I could understand that because the burqa went against my beliefs. I wondered: How could strong women live with such oppression? When would they see how it punishes them for the lustful thoughts of men? But when I went back to Afghanistan during a three-month assignment after the Sept. 11 attacks, I started wearing a burqa. Not only did I need to wear it, sometimes I even liked it.
The first time I put it on was for purely practical reasons. Kandahar, the Taliban stronghold in southern Afghanistan, had fallen, and I needed to cover the story. I traveled in a caravan of journalists from Quetta, Pakistan, to the Afghan border, but we were barred from crossing. Pakistani authorities said entering southern Afghanistan was too dangerous. As the other journalists turned back, I suggested to a colleague and our interpreter that we cross at a less-used part of the border.
So I put on my burqa.
The border guard didn't direct a word toward me. He just waved us through. A woman under a burqa is treated with the utmost respect by most Afghan and Pakistani men. No questions asked.
Handy at the border I ended up using the burqa to cross the border back and forth between Pakistan and Afghanistan several times. No one ever asked me for my name or identification. To my surprise, I felt empowered. I could have been Osama bin Laden crossing the border undetected.
Sometimes I wore a burqa while conducting a sensitive interview and people didn't want their neighbors to know they were talking to a Western journalist.
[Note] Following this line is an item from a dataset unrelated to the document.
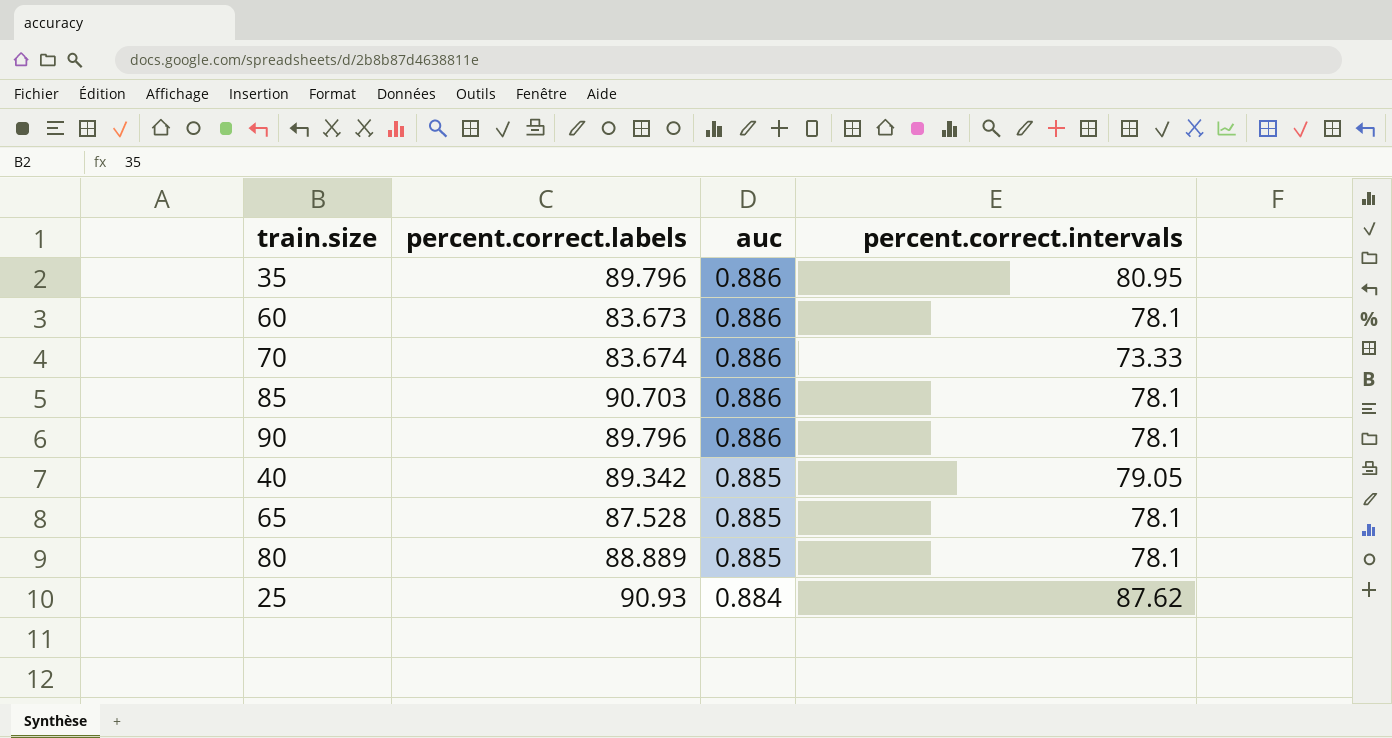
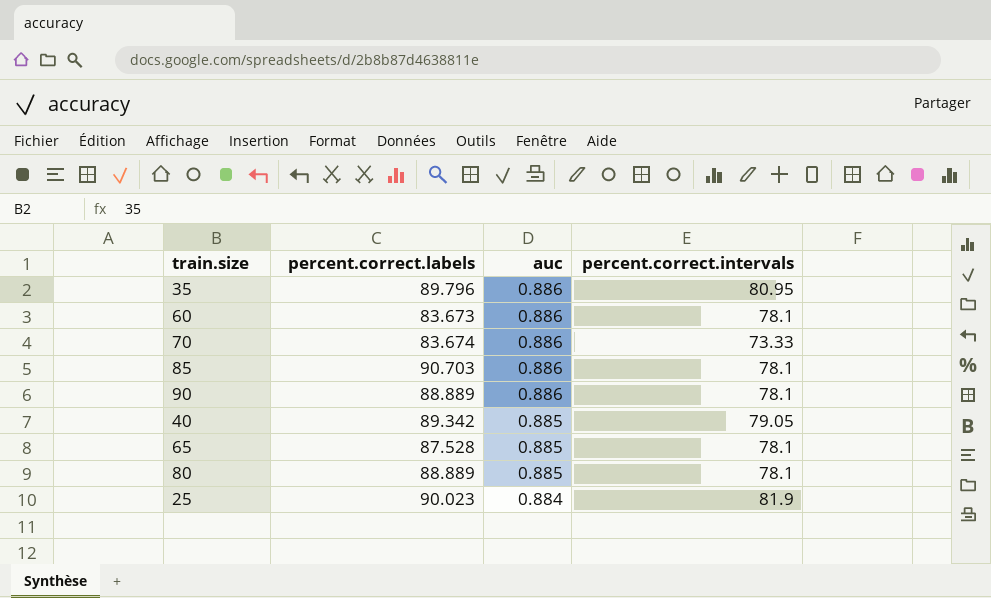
90 | percent.correct.labels: 89.796 -> 88.889
25 | percent.correct.labels: 90.93 -> 90.023
25 | percent.correct.intervals: 87.62 -> 81.9

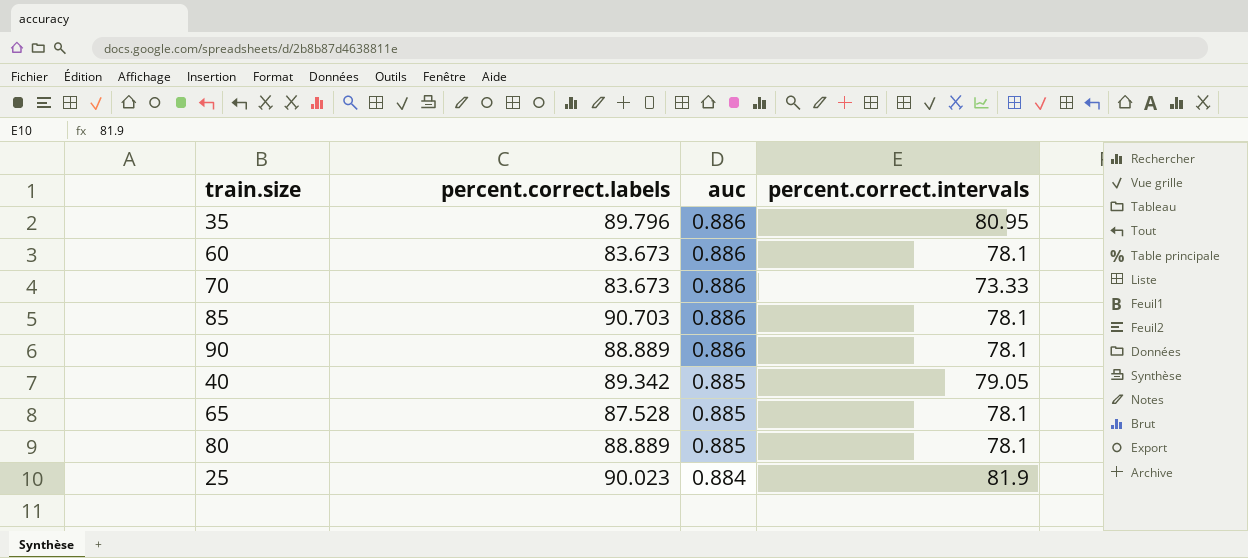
70 | percent.correct.labels: 83.674 -> 83.673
I wore it for protection if I wanted to avoid the crowds that pressed around me when I left my face exposed.
I ran into trouble when, instead of a burqa, I put on a salwar kameez, the baggy pants and tunic worn by people in the region, and a veil that covered my head and chest. My interpreter said one of the bodyguards of Hamid Karzai, head of the Afghan interim government, made crude sexual references about me. He also said a few men offered him money to take me to their homes for sex.
That's when I began to realize, emotionally as well as intellectually, why women in Afghanistan haven't discarded their burqas. Many are afraid. They remember the abuses, rapes and murders of women by warlords after the withdrawal of Soviet troops in 1989. The Taliban was born out of a need to restore peace and security, and that's why it initially was welcomed.
Many women also told me they care more about being permitted to study and work than about whether they must cover themselves from head to toe. They want to respect Islam, their families and their culture. So much of a family's honor, of the country's honor, is wrapped up in the women --- and they recognize this.
Yes, this can be viewed as a patronizing and paternalistic view that will keep Afghan women from being treated equally. In some ways, covering women up makes them more vulnerable to the very abuses men want to protect them from. Women who are shrouded become more forbidden to men --- and as a result more desirable.
But now I better comprehend why burqas are worn because I appreciate what Afghan women face. My admiration and respect for them has grown.
I have always believed that Westerners should not expect newly liberated Afghan women to adopt their beliefs and that Afghan women should shape their country on their own terms. Now I truly know why I believe that.
I consider myself educated and open-minded, but I realized that I still can learn a lot about the importance of understanding views I dislike.